Maybe you do not want to have integers.
Posts: 2,168
Threads: 35
Joined: Sep 2016
Your first findall string does not have a '?' The second one does.
Don't capture every possible exception, capture a specific exception you want to handle.
Posts: 1,838
Threads: 2
Joined: Apr 2017
(Jul-14-2020, 10:35 AM)NewBeie Wrote: so I want to ask, what am I doing to in the try : except ?
I'm not sure the exception handling code is really the problem - the two implementations of your function are different: one prints the value of file_number and the other returns it. You haven't shown the code that calls the function, so for the latter case, are you printing the return value?
Posts: 24
Threads: 11
Joined: Apr 2019
Jul-14-2020, 12:18 PM
(This post was last modified: Jul-14-2020, 12:18 PM by NewBeie.)
(Jul-14-2020, 11:24 AM)Yoriz Wrote: Your first findall string does not have a '?' The second one does.
Don't capture every possible exception, capture a specific exception you want to handle.
even without ? nothing changes, it still doesn't return anything
(Jul-14-2020, 11:25 AM)ndc85430 Wrote: (Jul-14-2020, 10:35 AM)NewBeie Wrote: so I want to ask, what am I doing to in the try : except ?
I'm not sure the exception handling code is really the problem - the two implementations of your function are different: one prints the value of file_number and the other returns it. You haven't shown the code that calls the function, so for the latter case, are you printing the return value?
even without ? nothing changes, it still doesn't return anything.
filename = 'test_file.xml20200714090702_01.txt'
def get_file_number(filename):
""" Get the file number from the file name
Finds the part between xml and .txt and converts that to a number"""
# file_number = re.findall('xml(.*).txt'.lower(), filename.lower())[0]
# print(file_number)
try:
file_number = re.findall('xml(.*).txt'.lower(), filename.lower())[0]
return file_number
except Exception:
return -1
get_file_number(filename) and
filename = 'test_file.xml20200714090702_01.txt'
def get_file_number(filename):
""" Get the file number from the file name
Finds the part between xml and .txt and converts that to a number"""
file_number = re.findall('xml(.*).txt'.lower(), filename.lower())[0]
print(file_number)
# try:
# file_number = re.findall('xml(.*).txt'.lower(), filename.lower())[0]
# return file_number
# except Exception:
# return -1
get_file_number(filename) Yes I didn't show the code that calls this function, which doesn't matter if I'm not returning the correct value.
(Jul-14-2020, 10:51 AM)DeaD_EyE Wrote: You could make your function more generic.
def get_file_numbers(file_name):
return list(
map(
int,
re.findall(r"(\d+)", file_name)
)
)
file_numbers = get_file_numbers('test_file.xml20200714090702_01.txt')
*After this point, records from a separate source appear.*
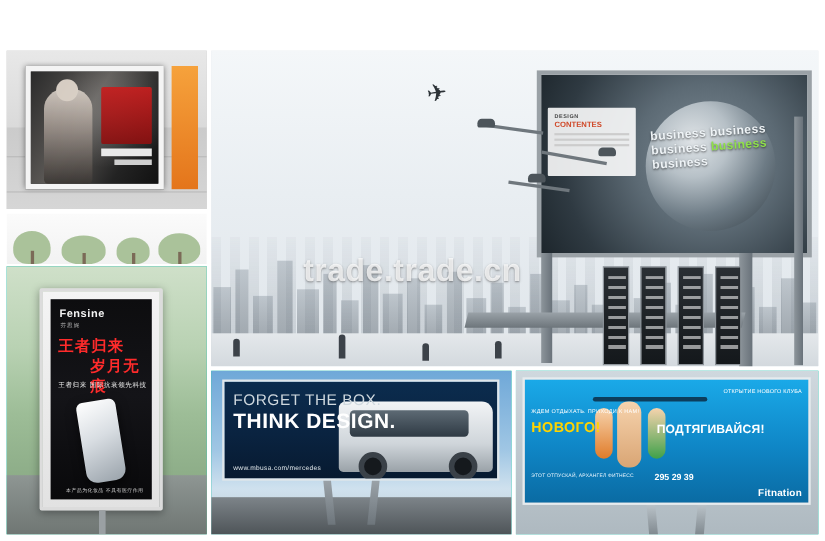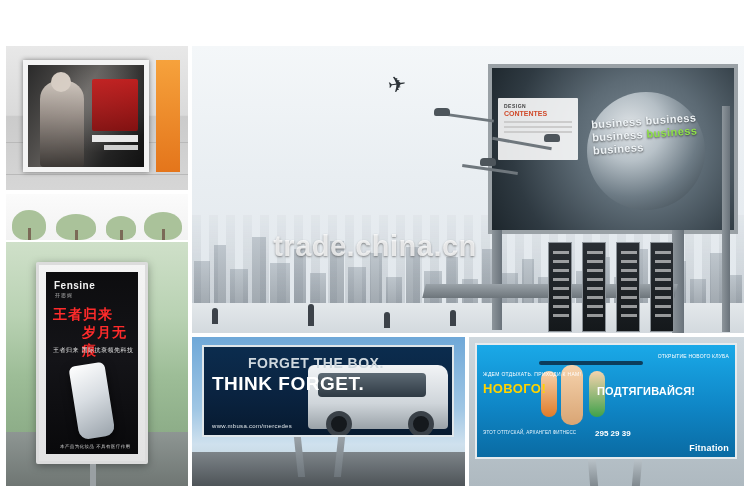"trade.china.cn" span.wm-text { text: trade.china.cn -> trade.trade.cn }
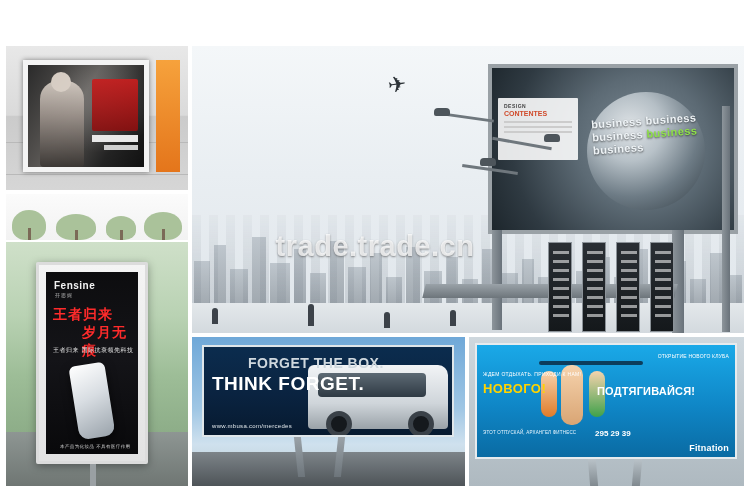"FORGET THE BOX." .e-t1 { font-weight: bold -> normal; margin-left: 36px -> none }
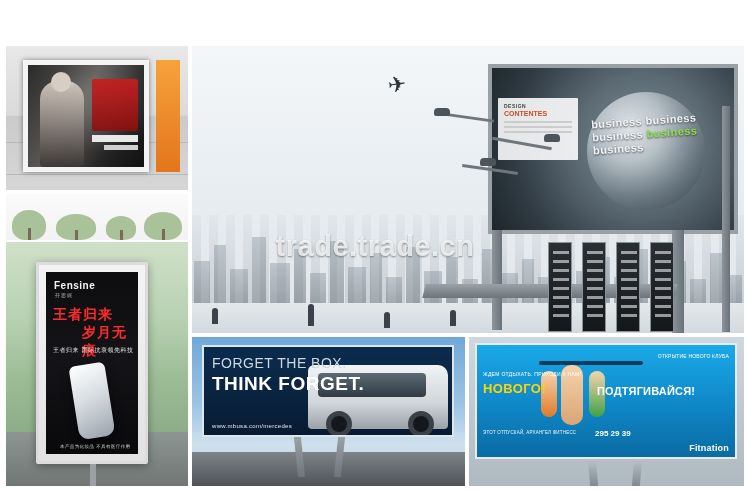"THINK FORGET." div.e-t2 { text: FORGET -> DESIGN }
print(file_numbers) Output: [20200714090702, 1]
By the way, it looks like the second value is an index and the first one is a datetime.
Maybe you do not want to have integers.
Thanks for this solution. but what if I have this as a file_name "test_claims_rca_0.xml20200714140759_01.txt", I get this output Output: [0, 20200714140759, 1]
It would be nice to return everything after .xml, so that I get always specify a [n] to get a file name
Posts: 2,125
Threads: 11
Joined: May 2017
You can improve your regex.
Use this, if you want only the first number-block which is a datetime.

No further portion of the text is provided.